Par exemple, il est vrai que les textes de Binet contiennent beaucoup de virgules superflues, entre autres celles qui précèdent le mot et dans les énumérations. Mais ces virgules, qui d’ailleurs ne nuisent pas au sens, étaient d’un usage courant au xvie siècle ; elles avaient sans doute leur raison d’être, ne fût-ce qu’une valeur de diction, aux yeux des gens de l’époque ; cela suffit pour que nous les reproduisions. Même remarque pour la virgule après les mots qui annoncent une appellation ou un titre ; je l’ai conservée quand elle s’est présentée[1], bien que d’autres exemples m’eussent autorisé à la supprimer.

D’autre part, il n’y a pas de point et virgule dans les textes de Binet. Ce signe de ponctuation n’est pas seulement absent de sa prose, il est généralement inconnu au xvie siècle, qui emploie à sa place deux points. J’ai donc cru devoir, là encore, suivre l’usage du xvie siècle : j’ai conservé les deux points là où nous mettrions maintenant un point et virgule, et je n’ai employé en aucun cas le point et virgule.

De même Binet n’emploie jamais les guillemets, ni quand il cite un auteur ni quand il rapporte les paroles de Ronsard ou d’un autre. On n’en trouve dans aucun de ses trois textes. Cela ne lui est pas particulier ; les guillemets n’apparaissent guère au xvie siècle que pour mettre en relief dans les vers une idée générale, sentence ou proverbe. J’ai donc suivi Binet et l’usage de son temps en laissant de côté les guillemets, d’autant plus volontiers que leur absence n’est pas du tout indispensable à l’intelligence du texte.

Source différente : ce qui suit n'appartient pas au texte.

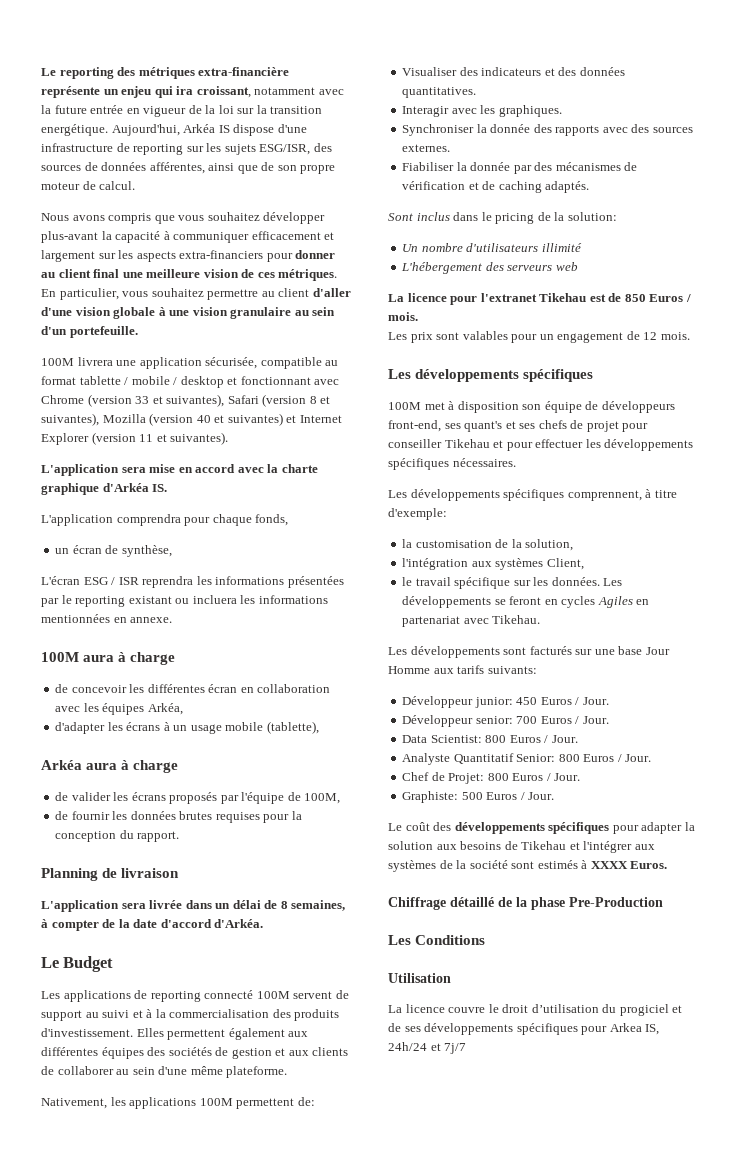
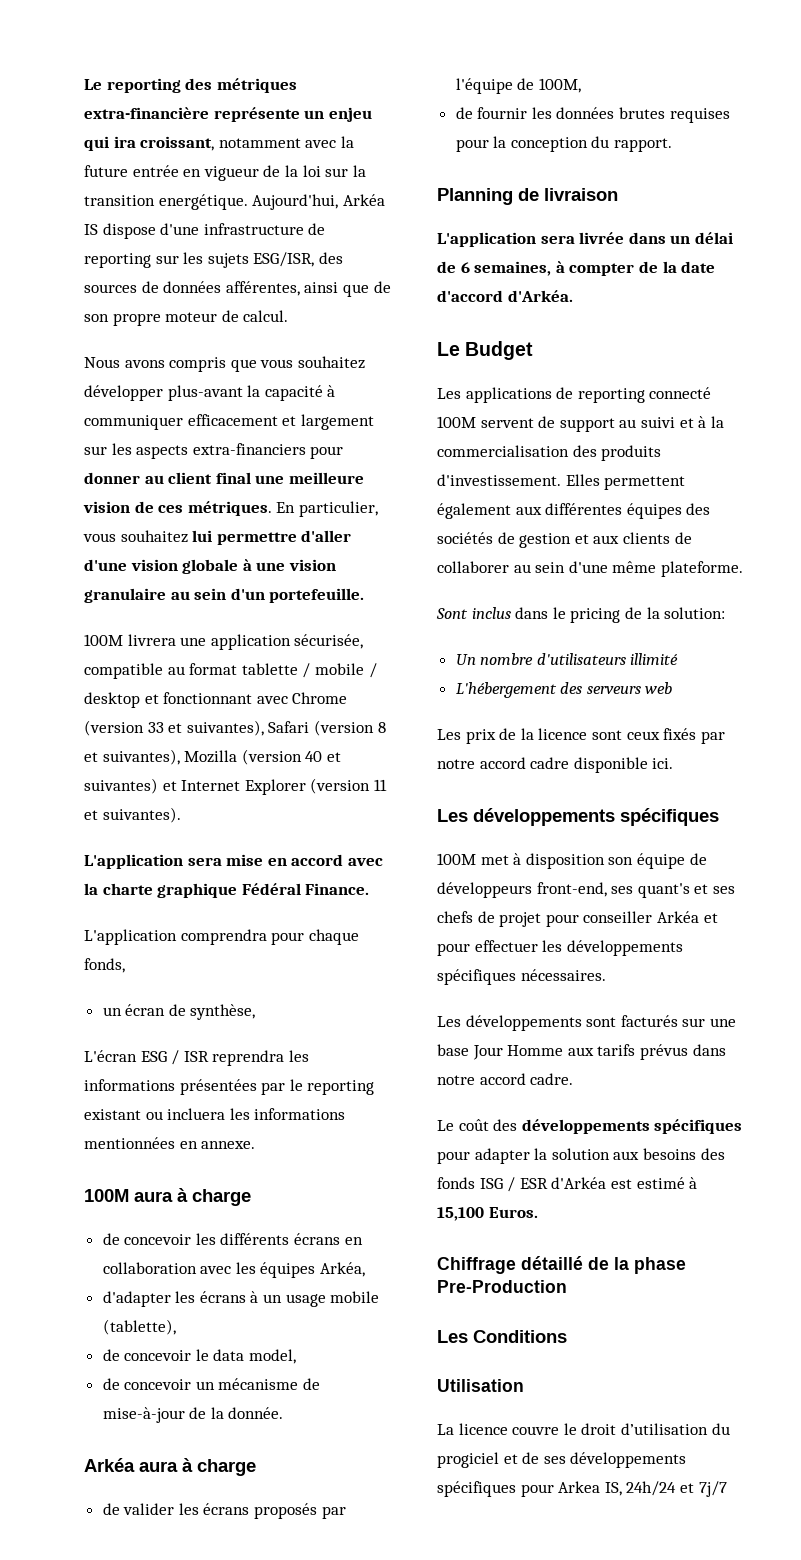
- En particulier, vous souhaitez permettre au client d'aller d'une vision globale à une vision granulaire au sein d'un portefeuille.
+ En particulier, vous souhaitez lui permettre d'aller d'une vision globale à une vision granulaire au sein d'un portefeuille.
- L'application sera mise en accord avec la charte graphique d'Arkéa IS.
+ L'application sera mise en accord avec la charte graphique Fédéral Finance.
- de concevoir les différentes écran en collaboration avec les équipes Arkéa,
+ de concevoir les différents écrans en collaboration avec les équipes Arkéa,
+ de concevoir le data model,
+ de concevoir un mécanisme de mise-à-jour de la donnée.
- L'application sera livrée dans un délai de 8 semaines, à compter de la date d'accord d'Arkéa.
+ L'application sera livrée dans un délai de 6 semaines, à compter de la date d'accord d'Arkéa.
- Nativement, les applications 100M permettent de:
- Visualiser des indicateurs et des données quantitatives.
- Interagir avec les graphiques.
- Synchroniser la donnée des rapports avec des sources externes.
- Fiabiliser la donnée par des mécanismes de vérification et de caching adaptés.
- La licence pour l'extranet Tikehau est de 850 Euros / mois.
- Les prix sont valables pour un engagement de 12 mois.
+ Les prix de la licence sont ceux fixés par notre accord cadre disponible ici.
- 100M met à disposition son équipe de développeurs front-end, ses quant's et ses chefs de projet pour conseiller Tikehau et pour effectuer les développements spécifiques nécessaires.
+ 100M met à disposition son équipe de développeurs front-end, ses quant's et ses chefs de projet pour conseiller Arkéa et pour effectuer les développements spécifiques nécessaires.
- Les développements spécifiques comprennent, à titre d'exemple:
- la customisation de la solution,
- l'intégration aux systèmes Client,
- le travail spécifique sur les données. Les développements se feront en cycles Agiles en partenariat avec Tikehau.
- Les développements sont facturés sur une base Jour Homme aux tarifs suivants:
- Développeur junior: 450 Euros / Jour.
- Développeur senior: 700 Euros / Jour.
- Data Scientist: 800 Euros / Jour.
- Analyste Quantitatif Senior: 800 Euros / Jour.
- Chef de Projet: 800 Euros / Jour.
- Graphiste: 500 Euros / Jour.
+ Les développements sont facturés sur une base Jour Homme aux tarifs prévus dans notre accord cadre.
- Le coût des développements spécifiques pour adapter la solution aux besoins de Tikehau et l'intégrer aux systèmes de la société sont estimés à XXXX Euros.
+ Le coût des développements spécifiques pour adapter la solution aux besoins des fonds ISG / ESR d'Arkéa est estimé à 15,100 Euros.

Les seules corrections que je me sois permises dans la ponctuation, sans avertir le lecteur, sont les suivantes : 1° j’ai rétabli les virgules dans les appositions ; 2° j’ai remplacé la virgule et le point par deux points, devant une citation ou des paroles rapportées. J’y étais autorisé par Binet

  1. Voir par. ex. p. 2, ligne 2 ; p. 23, ligne 10 ; p. 24, ligne 11 ; p. 36, ligne 9.